2:03 pm on Jun 8, 2005 (gmt 0)

10+ Year Member



Hey everyone, well I have just been told by my I hate to say it (spinless Manager) that the minumem spec for designing to and having our sites working on are

IE 5.0, 5.5 and 6.0
Netscape 4.7/4.8, 6.0 and 7.0
Mozilla 1.7
Firefox 1.0
Opera 8

can any one out there tell me if there is a industry standard?
also I am keen to work more with css and I dont think it works at all in Netscape 4.7/4.8 or am I wrong in my thoughts.

If so how does the bbc site manage to have at least a lay out that is still readable in Netscape 4.7/4.8.
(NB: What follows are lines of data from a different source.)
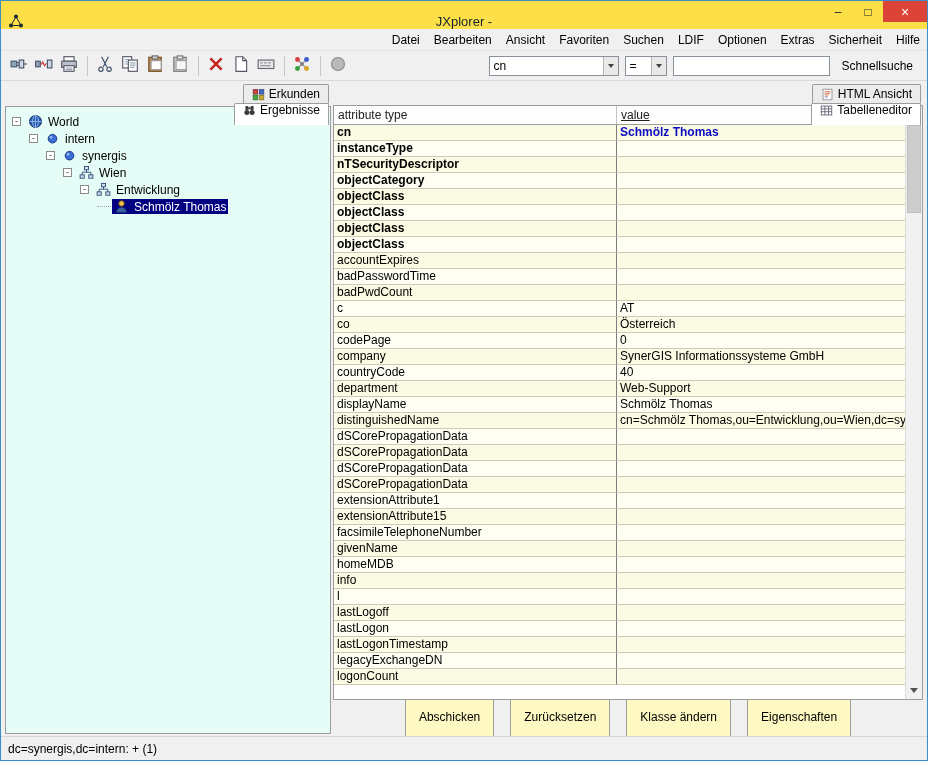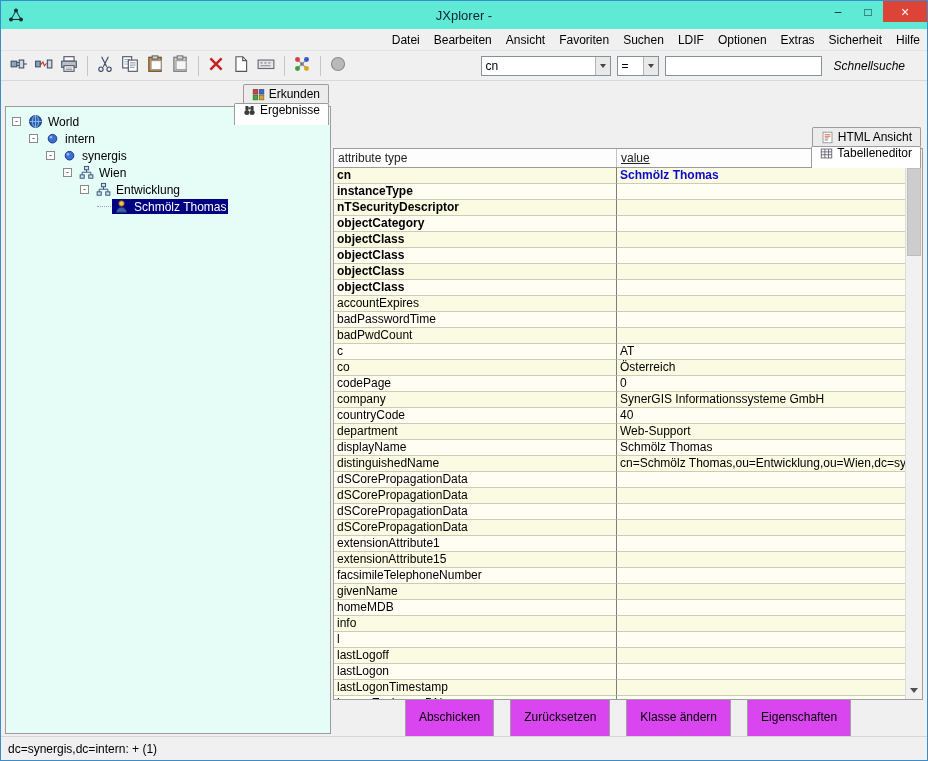--- a/index.html
+++ b/index.html
@@ -3,21 +3,21 @@
 <meta charset="utf-8">
 <style>
   * { box-sizing: border-box; margin: 0; padding: 0; }
   html,body { background:#9a9a9a; }
   body { font-family:"Liberation Sans", sans-serif; font-size:12px; color:#000; }
 
   .window { position:relative; width:928px; height:761px; background:#f0f0f0;
             border:1px solid #3e8cc7; overflow:hidden; }
 
   
-  .titlebar { position:relative; height:28px; background:#5eead4; display:flex; align-items:center; padding-left:7px; }
+  .titlebar { position:relative; height:28px; background:#fde047; display:flex; align-items:flex-end; padding-left:7px; }
   .appicon { width:16px; height:16px; display:inline-flex; }
   .title { position:absolute; left:50%; transform:translateX(-50%); font-size:13px; color:#14222e; }
   .win-controls { position:absolute; top:0; right:0; display:flex; }
   .winbtn { width:30px; height:21px; border:none; background:transparent; font-family:inherit;
             font-size:12px; color:#0e1e2a; text-align:center; }
   .winbtn.close { width:44px; background:#dc4437; color:#fff; font-size:14px; }
 
   
   .menubar { height:22px; background:#f0f0f0; display:flex; align-items:center; padding-left:4px;
              border-bottom:1px solid #e3e3e3;justify-content:flex-end; }
@@ -33,26 +33,26 @@
   .combo { height:20px; background:#fff; border:1px solid #87919b; display:flex; align-items:stretch; margin-right:6px; }
   .combo .cval { flex:1; padding:2px 0 0 4px; overflow:hidden; white-space:nowrap; }
   .combo .arrowbtn { width:15px; background:#e9e9e9; border-left:1px solid #b6b6b6;
                      display:flex; align-items:center; justify-content:center; }
   .combo .arrowbtn i { width:0; height:0; border-left:3px solid transparent; border-right:3px solid transparent;
                        border-top:4px solid #444; }
   .combo.attr { width:130px; }
   .combo.op { width:42px; }
   .searchbox { width:157px; height:20px; border:1px solid #87919b; font-family:inherit; font-size:12px;
                padding:0 3px; margin-right:12px; }
-  .quick-label { margin-right:16px; white-space:nowrap;font-style:italic; }
+  .quick-label { margin-right:8px; white-space:nowrap; }
 
   
   .main { position:absolute; top:81px; left:0; right:0; bottom:24px; display:flex; padding:2px 4px; gap:2px; }
   .left-pane { width:326px; display:flex; flex-direction:column; }
-  .right-pane { flex:1; display:flex; flex-direction:column; min-width:0;margin-top:43px; }
+  .right-pane { flex:1; display:flex; flex-direction:column; min-width:0; }
 
   .tabstrip { height:22px; display:flex; align-items:flex-end; padding-left:2px;flex-direction:column; }
   .tab { display:flex; align-items:center; gap:4px; padding:2px 8px; border:1px solid #9c9c9c; border-bottom:none;
          background:#ececec; height:20px; margin-right:2px; border-radius:2px 2px 0 0; white-space:nowrap; }
   .tab.active { background:#fff; height:22px; margin-bottom:-1px; position:relative; z-index:3; padding-bottom:11px; }
   .tabicon { display:inline-flex; }
 
   
   .tree { flex:1; border:1px solid #9c9c9c; background:#e6fcf6; padding-top:6px; overflow:hidden;
           position:relative; z-index:1; }
@@ -85,21 +85,21 @@
   .vscroll { width:17px; background:#f1f1f1; border-left:1px solid #dcdcdc; position:relative; flex:none; }
   .sarrow { position:absolute; left:0; width:100%; height:17px; display:flex; align-items:center; justify-content:center; }
   .sarrow.up { top:0; } .sarrow.down { bottom:0; }
   .sarrow i { width:0; height:0; border-left:4px solid transparent; border-right:4px solid transparent; }
   .sarrow.up i { border-bottom:5px solid #505050; }
   .sarrow.down i { border-top:5px solid #505050; }
   .sthumb { position:absolute; top:19px; left:1px; right:1px; height:88px; background:#cdcdcd; border:1px solid #bdbdbd; }
 
   
   .btnrow { height:34px; display:flex; align-items:center; justify-content:center; gap:16px; flex:none; }
-  .dlg-btn { font-family:inherit; font-size:12px; padding:12px 13px; background:#d946ef;
+  .dlg-btn { font-family:inherit; font-size:12px; padding:12px 13px; background:#fef9c3;
              border:1px solid #a0a0a0; white-space:nowrap; }
   .statusbar { position:absolute; left:0; right:0; bottom:0; height:24px; border-top:1px solid #d6d6d6;
                display:flex; align-items:center; padding-left:7px; background:#f0f0f0; }
 </style>
 </head>
 <body>
 
 <div class="window">
 
   <div class="titlebar">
Hope some of you out there can shine a bit of light on this issue as I am a little concerned about working to such a old spec

Thanks in advance

BlobFisk

2:45 pm on Jun 8, 2005 (gmt 0)

WebmasterWorld Senior Member 10+ Year Member



Hi frontend_designer,

There is no real industry standard, although MS IE5.5 and above are the most used browsers. I would say though that Nescape 4.x is not really designed for any more. It's use is very very very limited!

It's about your audience - who are your users? If they are average Jane and Joe web users, then IE5.5 and above and Mozilla/Firefox are fine IMHO.

tedster

3:10 pm on Jun 8, 2005 (gmt 0)

WebmasterWorld Senior Member 10+ Year Member



css does work on NN4, but it's very buggy and partial. If your manager wants the site to LOOK the same on NN4 you will be limited in what you can do. However, you can still style basic elements and do a half decent job. However, css positioning and floats are pretty rough and should probably be avoided.

If the site just needs to work on NN4 (it degrades gracefully as they say) then you are in better shape. You can serve a basic css file with <link> that all browsers (including NN4) will use and then bring in more sophisticated styling with an @import statement. Netscape 4 does not support @import so only the other browsers will apply those styles.

Some websites use @import exclusively and serve completely unstyled content to Netscape 4 - making sure the page is still functional, even if ugly.

frontend designer

3:18 pm on Jun 8, 2005 (gmt 0)

10+ Year Member



Thanks BlobFisk and tedster for your help on this, the problem is the company I work for has a specialised market the MOD and they have a very old system which is a pain in the rear because you just can not do anything exciting some times as a designer you want to be creative and then because of one market they say that everything has to work for them, me on the other hand I say they should listent o there mission statment that they have just come up with which is driving technology forward LMAO that si a joke if they want to work on NS4

So i can do the basic ctyle and mainly use the @import and that will help matters then?